[Change listing data]
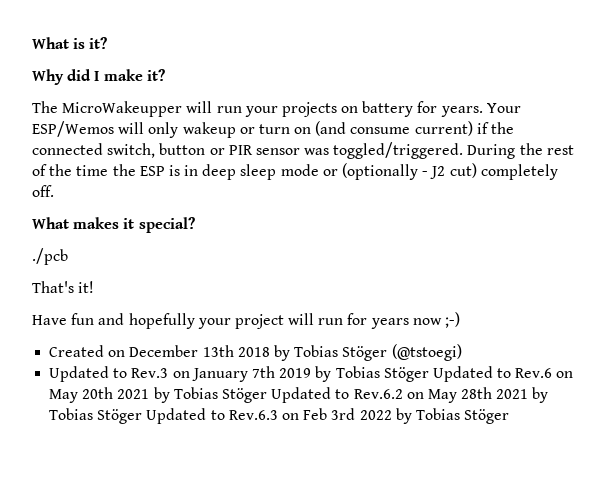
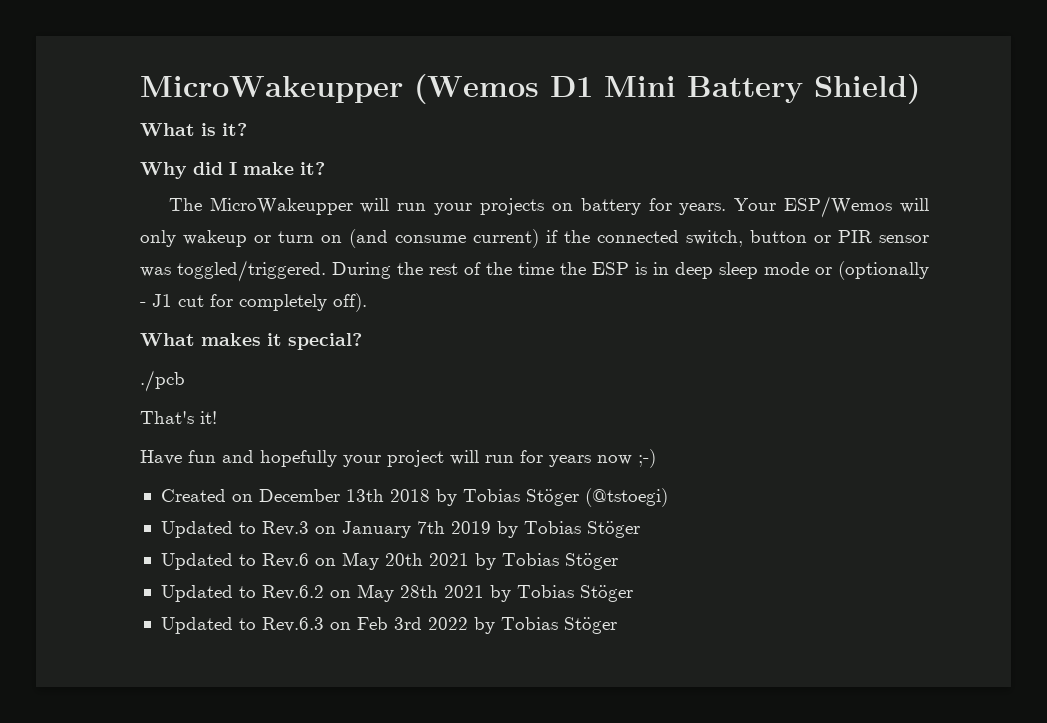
(32, 43) none -> [140,74,920,104] MicroWakeupper (Wemos D1 Mini Battery Shield) //
[430,163,558,180] [32,185,54,197] J2 cut) completely off. -> [152,293,367,312] J1 cut for completely off).
(429, 374) none -> (640, 529) //
(267, 395) none -> (618, 561) //
(143, 416) none -> (633, 593) //

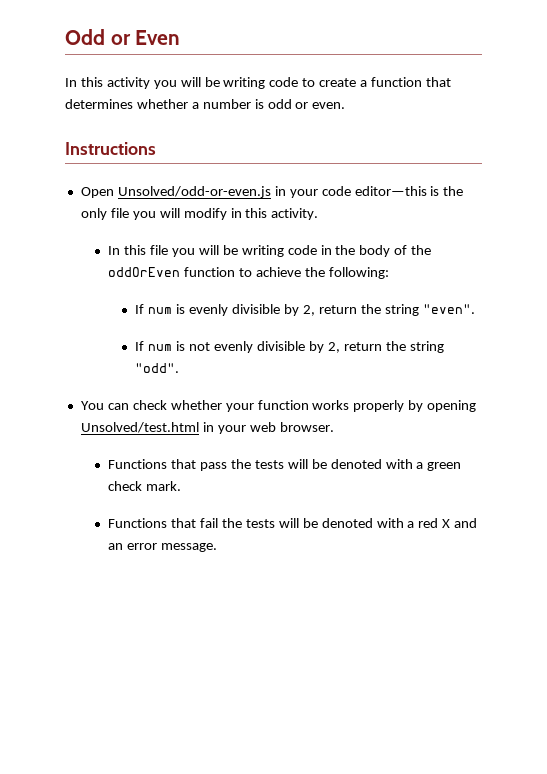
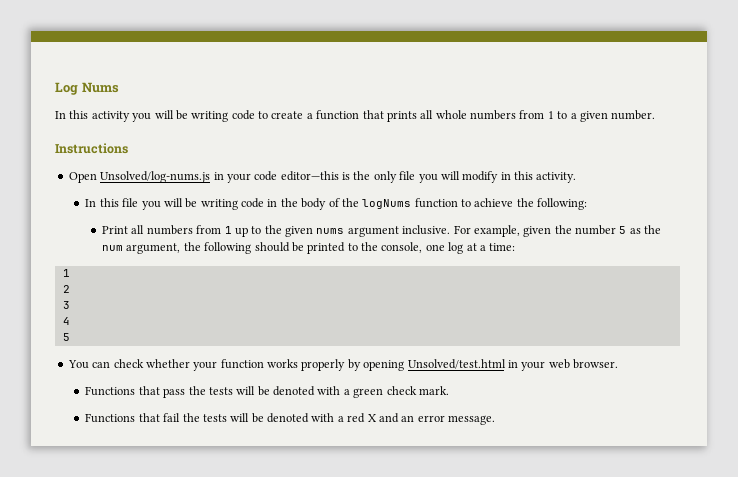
[65,29,181,45] Odd or Even -> [55,82,119,95] Log Nums
[65,99,346,109] determines whether a number is odd or even. -> [386,110,656,122] prints all whole numbers from 1 to a given number.
[117,186,271,198] Unsolved/odd-or-even.js -> [100,171,211,183] Unsolved/log-nums.js
[108,267,181,277] oddOrEven -> [362,199,412,209] logNums
[135,304,475,316] [135,341,444,353] [135,363,180,373] If num is evenly divisible by 2, return the string "even". // If num is not evenly divisible by 2, return the string "odd". -> [102,225,662,237] [102,242,516,254] [62,269,70,277] [62,285,70,293] [62,301,70,309] [62,317,70,325] [62,333,70,341] Print all numbers from 1 up to the given nums argument inclusive. For example, given the number 5 as the num argument, the following should be printed to the console, one log at a time: // 1 // 2 // 3 // 4 // 5

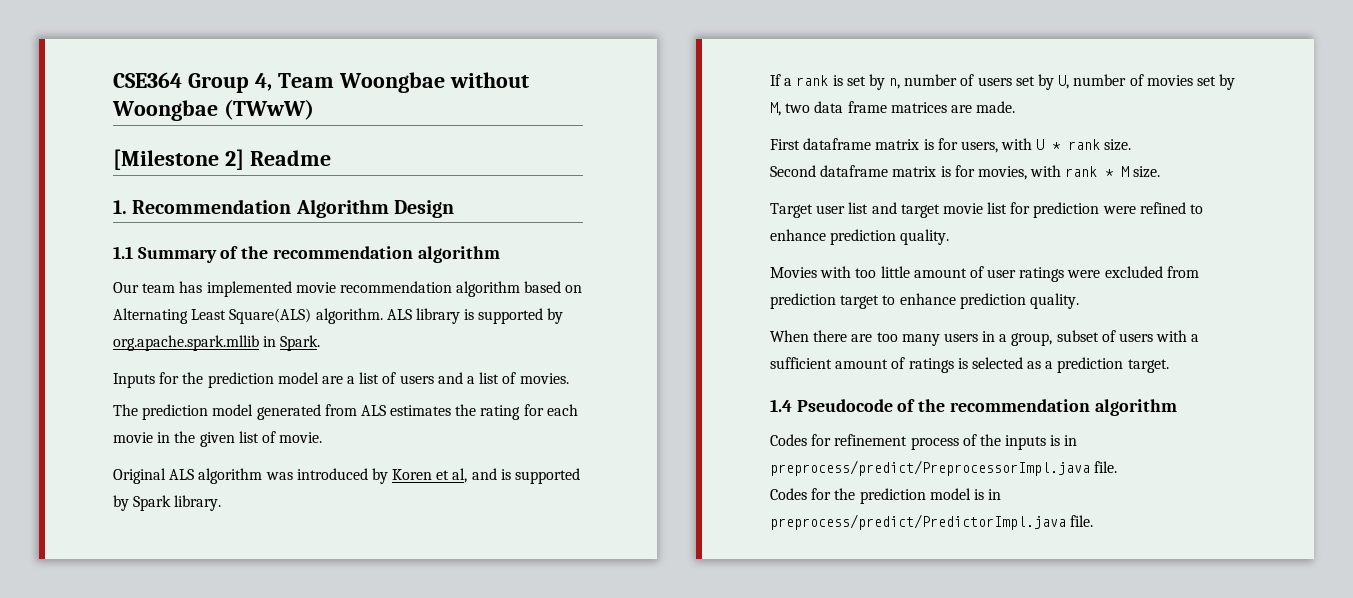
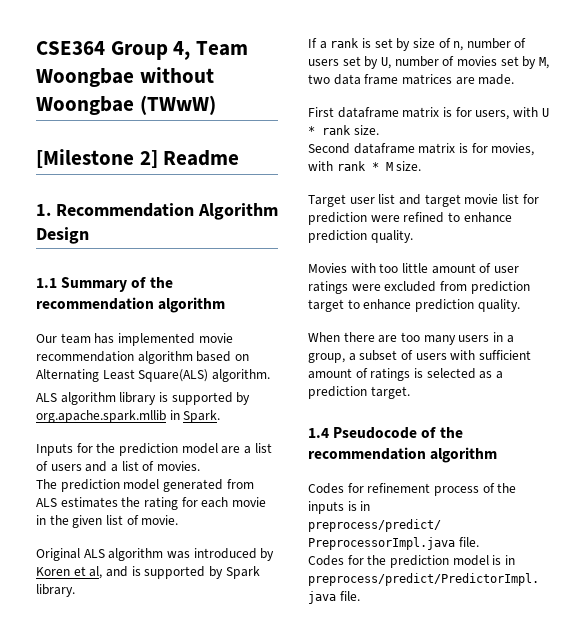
[386,309,412,320] ALS -> [36,392,116,405] // ALS algorithm
(885, 82) none -> [412,38,451,48] size of
(1053, 339) none -> [348,353,356,361] a
[1191,334,1200,342] a -> (476, 355) none

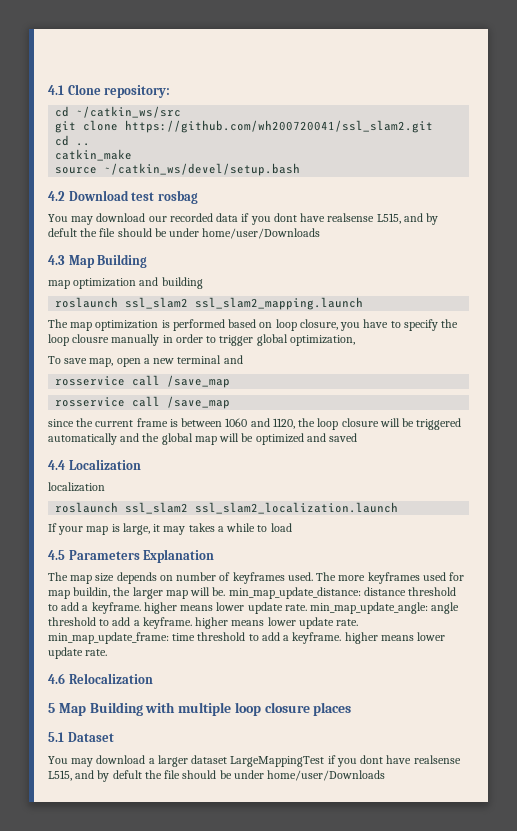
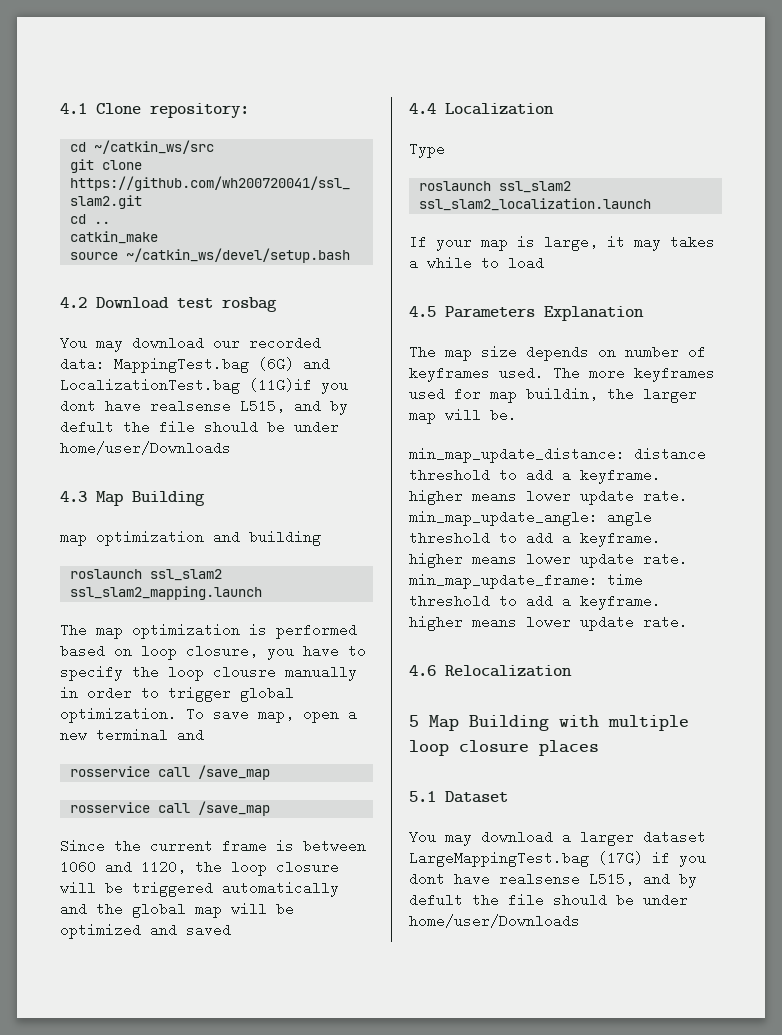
[216,213,250,222] data if -> [60,357,330,373] [60,378,312,394] data: MappingTest.bag (6G) and LocalizationTest.bag (11G)if
[289,335,355,346] optimization, // -> [60,707,177,723] optimization.
[48,419,74,427] since -> [60,839,105,853] Since
[48,482,105,492] localization -> [409,142,445,158] Type
(226, 591) none -> (517, 415) //
[230,756,325,767] LargeMappingTest -> [409,851,643,867] LargeMappingTest.bag (17G)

=== TASK DIRECTIONS ===
Using the records above, report each line that contains the word "number" by copying it.

=== EXERCISE OUTPUT ===
[65,99,346,109] determines whether a number is odd or even. -> [386,110,656,122] prints all whole numbers from 1 to a given number.
[135,304,475,316] [135,341,444,353] [135,363,180,373] If num is evenly divisible by 2, return the string "even". // If num is not evenly divisible by 2, return the string "odd". -> [102,225,662,237] [102,242,516,254] [62,269,70,277] [62,285,70,293] [62,301,70,309] [62,317,70,325] [62,333,70,341] Print all numbers from 1 up to the given nums argument inclusive. For example, given the number 5 as the num argument, the following should be printed to the console, one log at a time: // 1 // 2 // 3 // 4 // 5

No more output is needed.